Я намерена расширить свои познания в области черно-белого кино. Составлю список великих творений кинематографа, которые давно хотела посмотреть, и начну методично изучать жанр за жанром: немое кино, боевики, психологические детективы, зарубежные фильмы, документальные. Буду делать заметки, чтоб потом не забыть — про что фильм, кто играл, кто снимал, кто за что взял «Оскара». К тому времени, как мой малыш появится на свет, я стану ходячей киноэнциклопедией, экспертом, одной из тех, кто мчится в скромный кинотеатрик на окраине, чтоб насладиться вновь обретенной кинолентой довоенных русских документалистов. На приемах буду как бы невзначай упоминать «моего любимого»
Только ведь никогда мне больше не бывать на приемах! И для скромных кинотеатров на окраине у меня тоже не останется времени — кто за ребенком-то будет присматривать? А с собой его не возьмешь: высоколобым любителям кино вряд ли придется по вкусу орущий карапуз. Нет смысла изучать великие творения прошлого. В ближайшие десять лет мне придется смотреть исключительно диснеевские мультики с принцессами и танцующими черепахами.
Нет у меня никакой жизни сейчас и больше уже никогда не будет. Посмотрим правде в глаза. Молодость прошла. Мое будущее передо мной как на тарелочке. Я больше не я. Не юрист, не возлюбленная Тома. Я — тело, средство передвижения, инкубатор. Я — «способ, фаза, стельная корова», как сказала Сильвия Платт [13] . Все мое существование подчинено сохранению другой жизни. Моя же собственная жизнь фактически сошла на нет. Произошло это чуть раньше, чем предполагалось. Спасибо постельному режиму.
13
Американская поэтесса (1932–1963).
Вырезаю все, что написала выше. И как только у меня язык повернулся жаловаться, что малыш мне что-то «запрещает»! Ведь я даже не знаю, выживет ли он. Ну что я за мать после этого? Любой другой женщине и в голову не пришло бы стонать из-за того, что приходится жертвовать последними месяцами свободы. А со мной-то что творится, дьявол меня побери?!
9
Весь день спала, смотрела телевизор.
10
Спала, смотрела телевизор, еще поспала.
11
Том работает. Смотрела телевизор. Плакала. Ела печенье.
12
Том снова на работе. Ревела белугой. Ела печенье.
13
Утром произошло кое-что важное:
• визит к Черайз показал, что объем жидкости чуть увеличился;
• под дверь подсунули письмо из нашего кондоминиума, и что же выясняется? Моя забавная гречанка — кто бы мог подумать! — возглавляет группу жильцов-активистов, выступающих против сноса дома напротив.

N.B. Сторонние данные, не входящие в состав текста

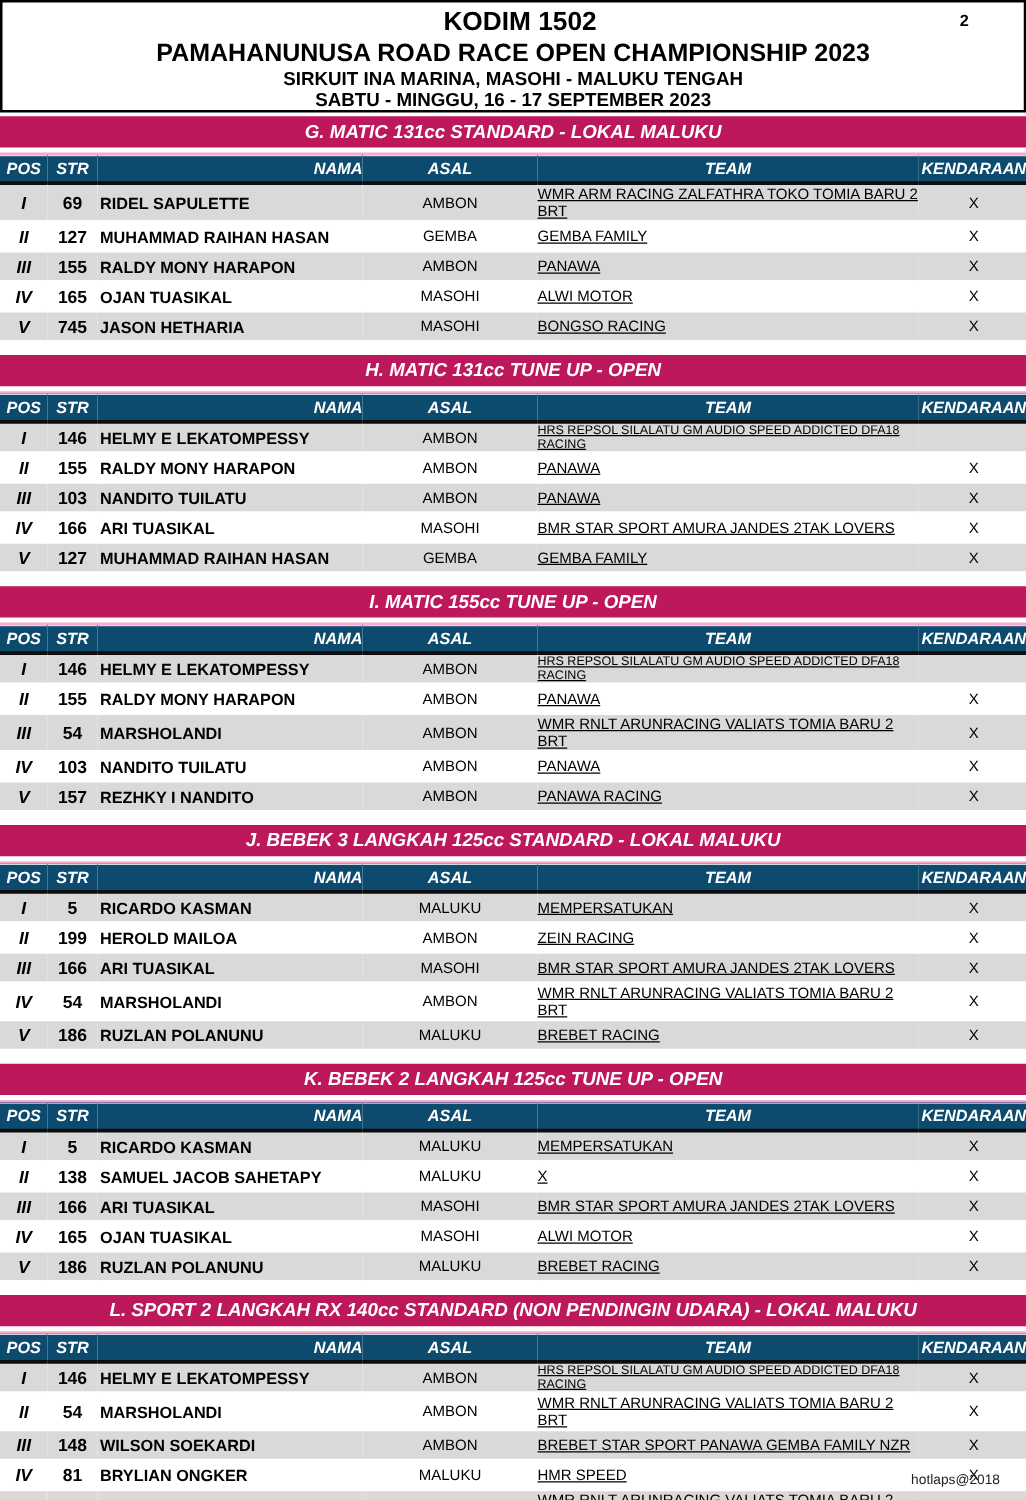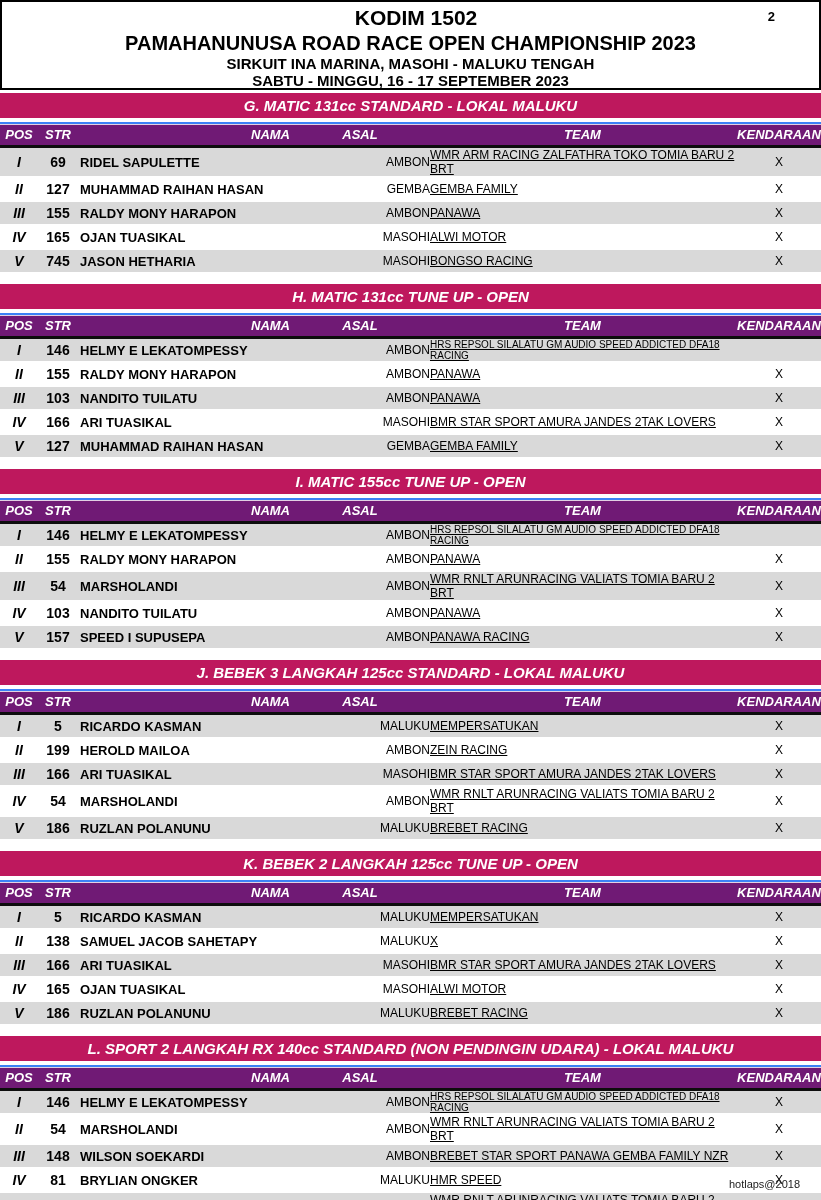--- a/index.html
+++ b/index.html
@@ -49,10 +49,10 @@
   .w-kendaraan { width:88px; }
 
   thead th {
-    background:#701a75; color:#fff;
+    background:#0c4a6e; color:#fff;
     font-style:italic; font-weight:bold; font-size:13px;
     height:21px; padding:0;
-    border-top:2px solid #3b82f6;
+    border-top:2px solid #f9a8d4;
     border-bottom:3px solid #0d0d0d;
     box-shadow: inset 0 1px 0 rgba(255,255,255,0.8);
     text-align:center;

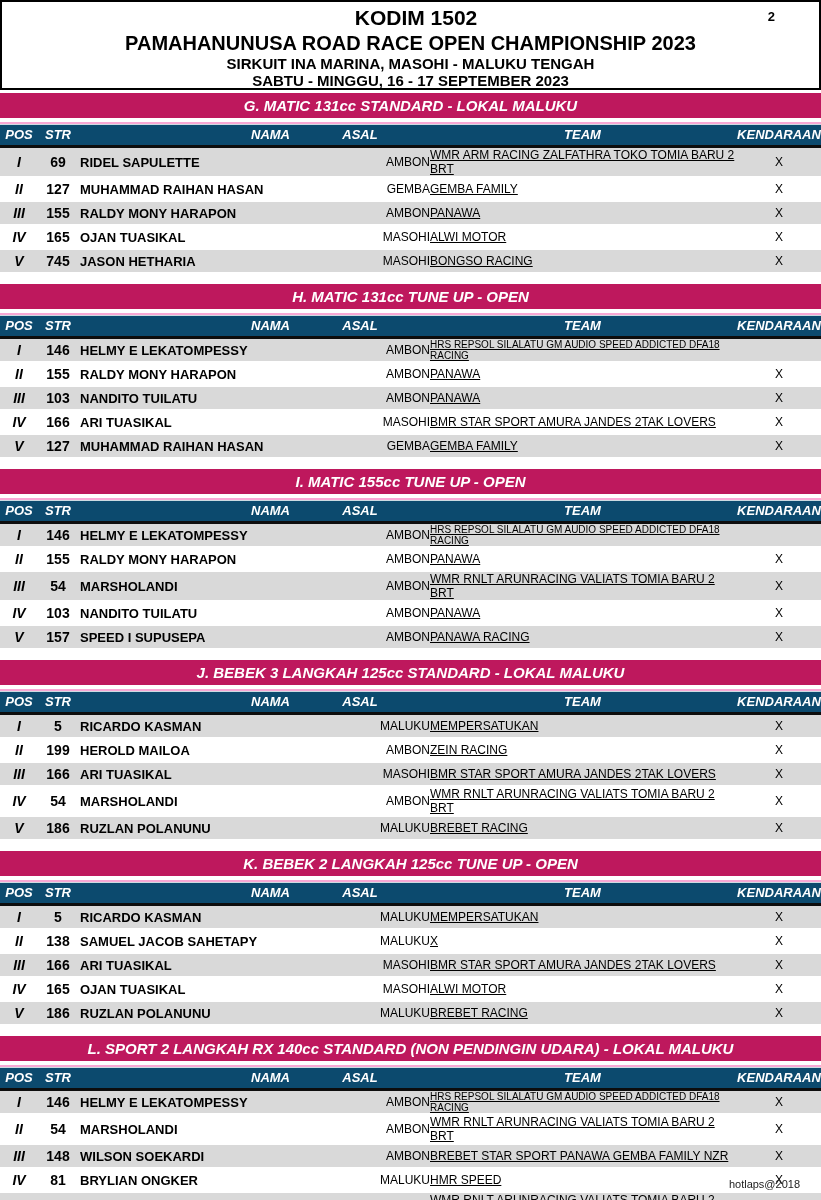--- a/index.html
+++ b/index.html
@@ -70,7 +70,7 @@
   td.c-pos  { text-align:center; font-weight:bold; font-style:italic; font-size:14px; }
   td.c-str  { text-align:center; font-weight:bold; font-size:14px; }
   td.c-nama { text-align:left; padding-left:2px; font-weight:bold; font-size:13px;margin-left:24px; }
-  td.c-asal { text-align:right; font-size:12px;margin-top:44px; }
+  td.c-asal { text-align:center; font-size:12px;margin-top:44px; }
   td.c-team { text-align:left; font-size:12px;text-decoration:underline; }
   td.c-team.small { font-size:10px; }
   td.c-kendaraan { text-align:center; font-size:12px; }

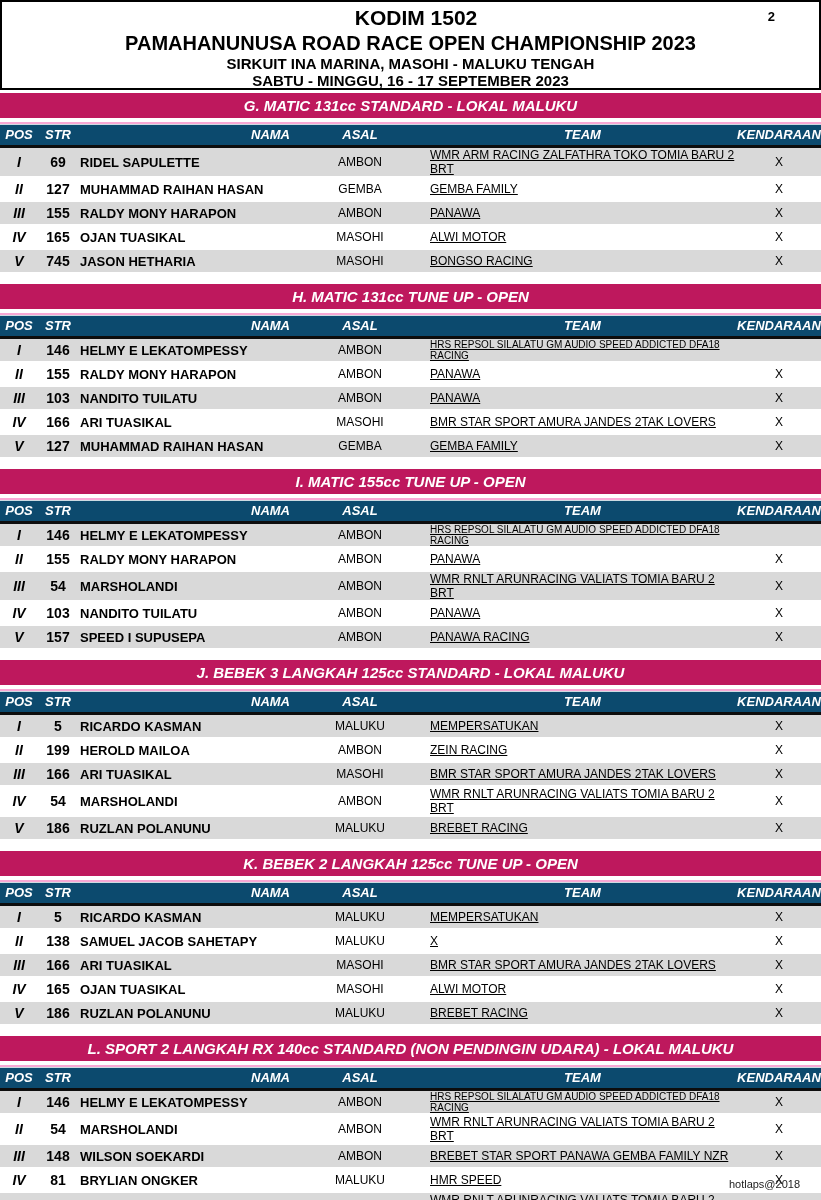--- a/index.html
+++ b/index.html
@@ -256,7 +256,7 @@
             <tr class="odd">
               <td class="c-pos w-pos">V</td>
               <td class="c-str w-str">157</td>
-              <td class="c-nama w-nama">SPEED I SUPUSEPA</td>
+              <td class="c-nama w-nama">REZHKY I NANDITO</td>
               <td class="c-asal w-asal">AMBON</td>
               <td class="c-team w-team">PANAWA RACING</td>
               <td class="c-kendaraan w-kendaraan">X</td>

Жидкости у меня все еще слишком мало — доктор Вейнберг показывала таблицу. Но теперь я, по крайней мере, не в самом низу этой таблицы, появился какой-никакой просвет между мной и неминуемой катастрофой. Постельный режим, что ли, помогает? Не верится. С трудом представляю, каким образом целодневное валяние на тахте положительно сказывается на том, что происходит у меня внутри. Может, оно и так, кто знает. Главное, как заявила доктор Вейнберг с уверенной улыбкой на густо накрашенных губах, мое состояние не ухудшается.